You can create matrices with the matrix
function. The first argument is a vector, and the nrow
and ncol
arguments specify the number of rows and columns, respectively. Note that, by default, the elements of the matrix are filled in by column.
A <- matrix(c(1, 5, 3, 0), nrow = 2, ncol = 2)
B <- matrix(c(1, 7, 2, 1, -3, -1), nrow = 2, ncol = 3)

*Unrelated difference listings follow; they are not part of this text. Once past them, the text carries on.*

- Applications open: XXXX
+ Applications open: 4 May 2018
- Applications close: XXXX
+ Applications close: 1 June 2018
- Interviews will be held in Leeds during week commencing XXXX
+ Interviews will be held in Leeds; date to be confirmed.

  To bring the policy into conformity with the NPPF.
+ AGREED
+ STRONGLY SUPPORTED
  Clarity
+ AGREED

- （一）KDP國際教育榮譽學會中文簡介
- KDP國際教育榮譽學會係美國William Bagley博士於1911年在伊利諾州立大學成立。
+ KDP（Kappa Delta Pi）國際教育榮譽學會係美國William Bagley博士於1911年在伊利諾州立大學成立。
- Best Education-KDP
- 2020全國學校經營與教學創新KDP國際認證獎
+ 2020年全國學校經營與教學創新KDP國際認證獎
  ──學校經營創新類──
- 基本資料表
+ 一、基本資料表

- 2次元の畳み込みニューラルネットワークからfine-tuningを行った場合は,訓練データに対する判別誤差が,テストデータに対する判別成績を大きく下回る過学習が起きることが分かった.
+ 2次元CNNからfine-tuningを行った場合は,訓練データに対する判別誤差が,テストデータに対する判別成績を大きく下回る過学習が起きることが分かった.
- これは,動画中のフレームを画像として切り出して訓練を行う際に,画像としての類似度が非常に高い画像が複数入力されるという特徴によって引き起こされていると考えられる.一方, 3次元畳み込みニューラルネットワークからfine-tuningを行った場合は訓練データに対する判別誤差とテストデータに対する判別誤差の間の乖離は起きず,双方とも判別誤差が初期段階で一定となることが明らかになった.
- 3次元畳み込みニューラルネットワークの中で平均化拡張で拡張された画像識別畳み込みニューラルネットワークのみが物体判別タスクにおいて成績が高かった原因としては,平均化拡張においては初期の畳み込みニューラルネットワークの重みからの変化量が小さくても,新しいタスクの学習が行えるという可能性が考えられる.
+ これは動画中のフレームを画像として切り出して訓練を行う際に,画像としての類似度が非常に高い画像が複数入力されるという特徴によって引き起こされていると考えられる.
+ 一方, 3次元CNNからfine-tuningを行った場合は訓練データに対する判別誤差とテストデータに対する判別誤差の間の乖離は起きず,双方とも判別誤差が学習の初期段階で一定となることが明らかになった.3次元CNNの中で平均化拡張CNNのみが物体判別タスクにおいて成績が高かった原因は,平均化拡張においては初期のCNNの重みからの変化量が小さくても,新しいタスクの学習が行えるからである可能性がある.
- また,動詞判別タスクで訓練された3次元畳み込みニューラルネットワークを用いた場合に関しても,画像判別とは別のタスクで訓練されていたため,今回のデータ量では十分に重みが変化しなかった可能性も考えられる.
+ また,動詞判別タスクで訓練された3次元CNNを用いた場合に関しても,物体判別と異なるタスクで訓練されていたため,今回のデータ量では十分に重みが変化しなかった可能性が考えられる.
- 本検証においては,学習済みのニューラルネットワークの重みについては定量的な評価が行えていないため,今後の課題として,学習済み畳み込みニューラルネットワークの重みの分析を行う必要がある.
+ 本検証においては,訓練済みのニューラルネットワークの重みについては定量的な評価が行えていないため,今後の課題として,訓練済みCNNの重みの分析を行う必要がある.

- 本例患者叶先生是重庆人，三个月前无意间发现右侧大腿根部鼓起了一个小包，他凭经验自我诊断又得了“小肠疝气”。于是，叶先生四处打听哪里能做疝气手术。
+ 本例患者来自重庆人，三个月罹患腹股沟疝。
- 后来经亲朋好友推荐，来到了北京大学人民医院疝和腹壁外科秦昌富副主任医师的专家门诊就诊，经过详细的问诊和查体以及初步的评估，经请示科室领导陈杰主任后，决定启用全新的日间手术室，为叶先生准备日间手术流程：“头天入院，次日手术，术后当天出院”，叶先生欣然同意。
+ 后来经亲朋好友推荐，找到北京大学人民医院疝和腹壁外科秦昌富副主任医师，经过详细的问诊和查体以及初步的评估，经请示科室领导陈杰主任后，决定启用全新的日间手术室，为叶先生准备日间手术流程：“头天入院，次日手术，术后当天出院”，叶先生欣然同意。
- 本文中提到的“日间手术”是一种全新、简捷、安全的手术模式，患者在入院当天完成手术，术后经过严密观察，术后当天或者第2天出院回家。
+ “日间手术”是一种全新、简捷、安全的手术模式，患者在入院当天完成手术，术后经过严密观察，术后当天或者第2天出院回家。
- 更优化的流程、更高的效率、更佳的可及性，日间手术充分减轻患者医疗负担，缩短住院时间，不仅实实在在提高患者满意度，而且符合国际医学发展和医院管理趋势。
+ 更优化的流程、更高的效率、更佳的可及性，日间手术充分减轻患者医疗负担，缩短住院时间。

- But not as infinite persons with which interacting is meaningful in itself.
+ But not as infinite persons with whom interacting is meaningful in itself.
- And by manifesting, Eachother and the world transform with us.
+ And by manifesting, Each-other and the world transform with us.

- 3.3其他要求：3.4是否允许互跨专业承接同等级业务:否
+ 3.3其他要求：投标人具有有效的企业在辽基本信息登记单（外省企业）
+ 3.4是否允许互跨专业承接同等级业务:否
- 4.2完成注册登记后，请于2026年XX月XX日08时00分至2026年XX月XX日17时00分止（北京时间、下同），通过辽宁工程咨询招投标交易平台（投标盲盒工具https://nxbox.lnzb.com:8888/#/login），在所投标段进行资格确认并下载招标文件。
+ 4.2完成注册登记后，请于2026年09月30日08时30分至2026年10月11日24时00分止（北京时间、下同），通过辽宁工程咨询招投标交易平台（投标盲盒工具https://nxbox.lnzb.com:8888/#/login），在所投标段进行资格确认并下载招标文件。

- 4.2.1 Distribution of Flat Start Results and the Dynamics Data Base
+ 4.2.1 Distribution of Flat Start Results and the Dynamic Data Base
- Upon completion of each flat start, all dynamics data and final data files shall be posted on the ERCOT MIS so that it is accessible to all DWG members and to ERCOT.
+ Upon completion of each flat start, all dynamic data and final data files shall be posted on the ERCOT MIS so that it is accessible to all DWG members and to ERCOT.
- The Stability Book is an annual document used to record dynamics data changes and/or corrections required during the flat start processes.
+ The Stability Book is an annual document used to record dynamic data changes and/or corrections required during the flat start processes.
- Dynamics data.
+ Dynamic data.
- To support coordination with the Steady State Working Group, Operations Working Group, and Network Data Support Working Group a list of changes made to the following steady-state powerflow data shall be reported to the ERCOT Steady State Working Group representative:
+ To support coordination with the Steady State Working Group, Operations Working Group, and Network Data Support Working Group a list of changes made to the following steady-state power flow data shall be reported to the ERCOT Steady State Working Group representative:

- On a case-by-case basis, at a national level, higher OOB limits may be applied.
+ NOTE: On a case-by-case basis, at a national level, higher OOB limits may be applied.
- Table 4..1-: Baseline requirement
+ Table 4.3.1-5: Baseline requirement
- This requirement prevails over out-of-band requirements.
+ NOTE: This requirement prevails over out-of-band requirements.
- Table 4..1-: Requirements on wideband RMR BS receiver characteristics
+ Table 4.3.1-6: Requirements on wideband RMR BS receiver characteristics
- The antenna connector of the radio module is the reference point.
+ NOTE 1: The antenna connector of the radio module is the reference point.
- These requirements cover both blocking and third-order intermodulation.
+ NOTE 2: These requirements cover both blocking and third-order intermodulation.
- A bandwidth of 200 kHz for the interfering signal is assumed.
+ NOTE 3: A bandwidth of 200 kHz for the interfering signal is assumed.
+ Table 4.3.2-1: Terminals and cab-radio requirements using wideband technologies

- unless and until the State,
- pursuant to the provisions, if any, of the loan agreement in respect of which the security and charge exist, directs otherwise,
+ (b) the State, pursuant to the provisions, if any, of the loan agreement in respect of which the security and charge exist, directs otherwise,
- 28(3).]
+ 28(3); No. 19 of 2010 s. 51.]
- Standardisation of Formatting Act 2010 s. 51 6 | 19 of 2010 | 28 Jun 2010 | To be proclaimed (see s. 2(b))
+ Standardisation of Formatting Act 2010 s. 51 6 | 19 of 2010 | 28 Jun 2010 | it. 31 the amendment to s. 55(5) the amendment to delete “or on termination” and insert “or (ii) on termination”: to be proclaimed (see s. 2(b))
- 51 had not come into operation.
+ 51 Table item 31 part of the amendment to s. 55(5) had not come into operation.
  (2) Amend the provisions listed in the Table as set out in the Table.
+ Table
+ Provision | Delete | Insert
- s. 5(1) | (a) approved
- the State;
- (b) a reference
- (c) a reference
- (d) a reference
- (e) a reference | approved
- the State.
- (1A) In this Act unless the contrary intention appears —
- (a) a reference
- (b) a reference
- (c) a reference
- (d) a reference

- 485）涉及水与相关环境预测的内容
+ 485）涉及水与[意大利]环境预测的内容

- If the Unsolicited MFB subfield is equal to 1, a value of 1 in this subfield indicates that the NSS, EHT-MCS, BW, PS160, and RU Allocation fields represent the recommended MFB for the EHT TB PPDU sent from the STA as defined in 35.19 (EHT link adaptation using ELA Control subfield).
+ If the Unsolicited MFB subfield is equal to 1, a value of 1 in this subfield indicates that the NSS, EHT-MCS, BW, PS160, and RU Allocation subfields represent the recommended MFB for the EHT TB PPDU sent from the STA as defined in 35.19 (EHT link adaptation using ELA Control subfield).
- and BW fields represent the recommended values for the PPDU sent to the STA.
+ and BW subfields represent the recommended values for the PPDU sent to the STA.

C <- matrix(1:4, nrow = 2, ncol = 2)
The identity matrices can be created using the diag
function. This creates the 2 x 2 diagonal matrix.
diag(2)
## [,1] [,2]
## [1,] 1 0
## [2,] 0 1
However, the diag
function is one of the more surpsing functions in R; read the “Details” section of its documentation. These all do different things:
diag(3)
## [,1] [,2] [,3]
## [1,] 1 0 0
## [2,] 0 1 0
## [3,] 0 0 1
diag(nrow = 3)
## [,1] [,2] [,3]
## [1,] 1 0 0
## [2,] 0 1 0
## [3,] 0 0 1
diag(c(1, 2, 3))
## [,1] [,2] [,3]
## [1,] 1 0 0
## [2,] 0 2 0
## [3,] 0 0 3
diag(matrix(1:9, nrow = 3, ncol = 3))
## [1] 1 5 9
You can also create matrices by using cbind
to combine vectors by column,
a <- c(1, 2, 3)
b <- c(4, 5, 6)
cbind(a, b)
## a b
## [1,] 1 4
## [2,] 2 5
## [3,] 3 6
and rbind
to combine vectors by row,
rbind(a, b)
## [,1] [,2] [,3]
## a 1 2 3
## b 4 5 6
Note that cbind
and rbind
can take arbitrary number of arguments,
c <- c(7, 8, 9)
rbind(a, b, c)
## [,1] [,2] [,3]
## a 1 2 3
## b 4 5 6
## c 7 8 9
To find the dimensions of a matrix use dim
, ncol
, or nrow
dim(B)
## [1] 2 3
nrow(B)
## [1] 2
ncol(B)
## [1] 3
To extract an element from a matrix use brackets. This extracts the 1st row, 2nd column from A,
A[1, 2]
## [1] 3
This extracts the 2nd row, 1st column from A,
A[2, 1]
## [1] 5
If you leave column blank, it extracts the entire row,
A[1, ]
## [1] 1 3
If you leave row blank, it extracts the entire column,
A[ , 1]
## [1] 1 5
You can also extract multiple rows or columns,
B[1, 2:3]
## [1] 2 -3
The common operators +
, -
, *
, /
and ^
work elementwise. In particular, *
is not matrix multiplication.
A + C
## [,1] [,2]
## [1,] 2 6
## [2,] 7 4
A + 2
## [,1] [,2]
## [1,] 3 5
## [2,] 7 2
A - C
## [,1] [,2]
## [1,] 0 0
## [2,] 3 -4
A - 2
## [,1] [,2]
## [1,] -1 1
## [2,] 3 -2
A * C
## [,1] [,2]
## [1,] 1 9
## [2,] 10 0
A * 2
## [,1] [,2]
## [1,] 2 6
## [2,] 10 0
A / C
## [,1] [,2]
## [1,] 1.0 1
## [2,] 2.5 0
A / 2
## [,1] [,2]
## [1,] 0.5 1.5
## [2,] 2.5 0.0
A ^ C
## [,1] [,2]
## [1,] 1 27
## [2,] 25 0
A ^ 2
## [,1] [,2]
## [1,] 1 9
## [2,] 25 0
If you try to do operations with matrices that do not have comptible dimensions, you will get the following error.
A + B
## Error in A + B: non-conformable arrays
To transpose a matrix use the t
function
t(A)
## [,1] [,2]
## [1,] 1 5
## [2,] 3 0
t(B)
## [,1] [,2]
## [1,] 1 7
## [2,] 2 1
## [3,] -3 -1
For matrix multiplication use the %*%
operator
A %*% C
## [,1] [,2]
## [1,] 7 15
## [2,] 5 15
t(C) %*% A
## [,1] [,2]
## [1,] 11 3
## [2,] 23 9
A %*% B
## [,1] [,2] [,3]
## [1,] 22 5 -6
## [2,] 5 10 -15
You can multiply a matrix by a vector, but it will treat the vector as a column vector.
B %*% c(1, 2, 3)
## [,1]
## [1,] -4
## [2,] 6
c(1, 2) %*% B
## [,1] [,2] [,3]
## [1,] 15 4 -5
but not,
B %*% c(1, 2)
## Error in B %*% c(1, 2): non-conformable arguments
c(1, 2, 3) %*% B
## Error in c(1, 2, 3) %*% B: non-conformable arguments
Aside: To find help for a special function, quote its name after ?
. For example,
?"%*%"
To invert a matrix, use the solve
function. This will calculate \(A^{-1}\),
solve(A)
## [,1] [,2]
## [1,] 0.0000000 0.20000000
## [2,] 0.3333333 -0.06666667
You cannot invert non-square matrices
solve(B)
## Error in solve.default(B): 'a' (2 x 3) must be square
Note that you should avoid using solve if at all possible. Inverting matrices is computationally expensive (about \(O(n^3)\)), and there are more efficient methods to invert matrices using knowledge of features of the matrix.